# Work to be completed:
The answer must be a single number, namely how many lines in the entries below contain the string "Text".

[Data excerpts]
+ + + +

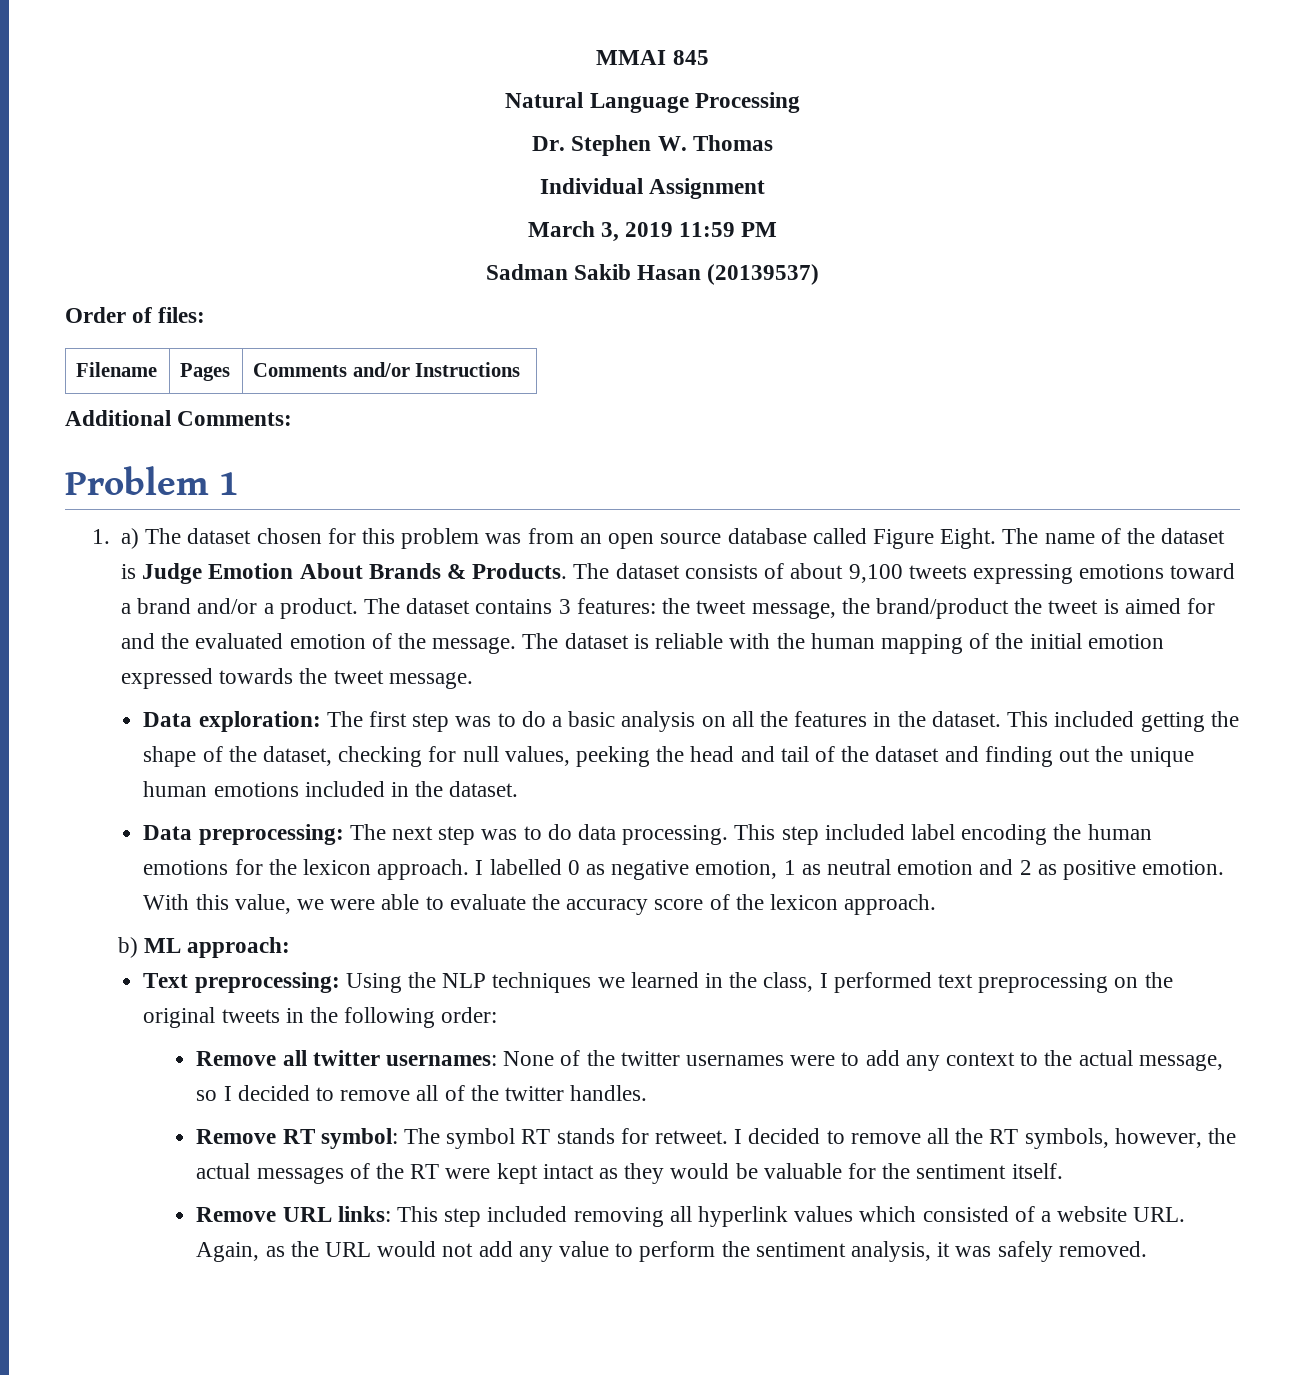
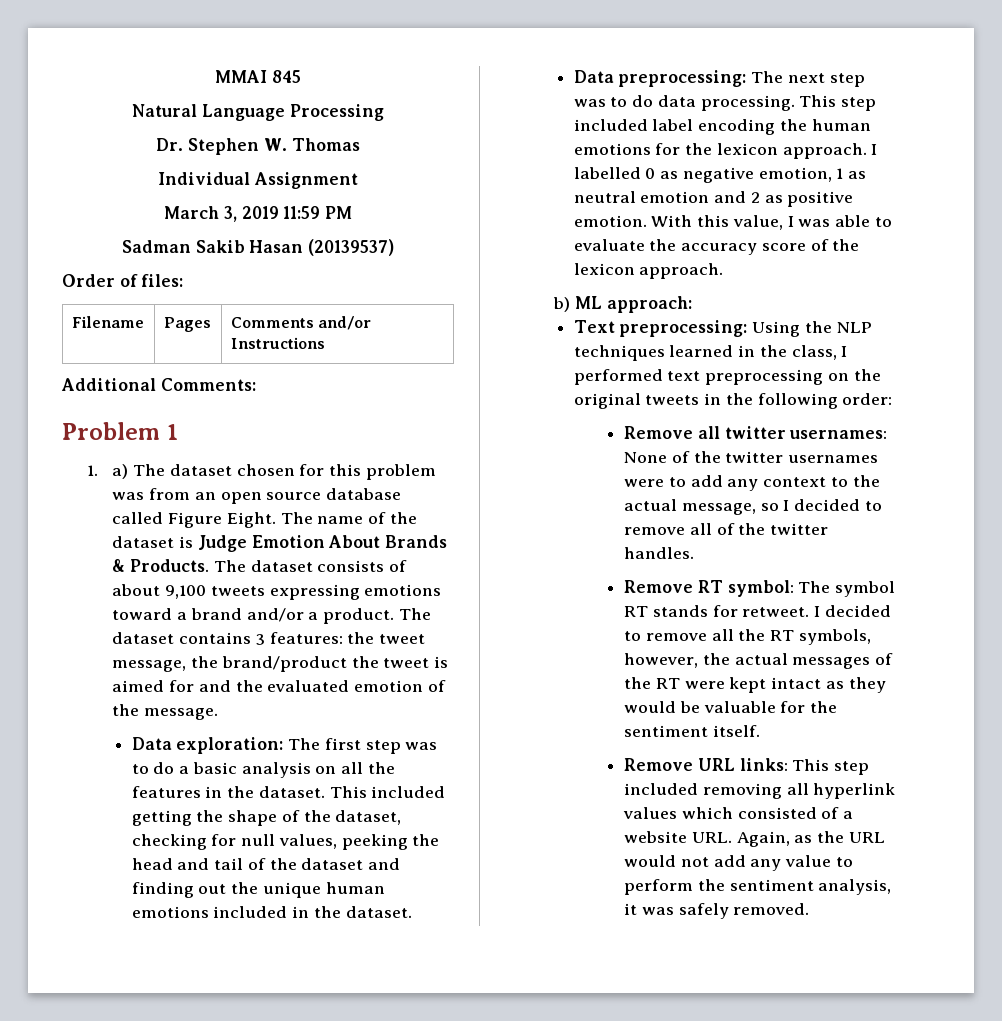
- The dataset is reliable with the human mapping of the initial emotion expressed towards the tweet message.
- With this value, we were able to evaluate the accuracy score of the lexicon approach.
+ With this value, I was able to evaluate the accuracy score of the lexicon approach.
- Text preprocessing: Using the NLP techniques we learned in the class, I performed text preprocessing on the original tweets in the following order:
+ Text preprocessing: Using the NLP techniques learned in the class, I performed text preprocessing on the original tweets in the following order:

+ + + +

# Answer below:
2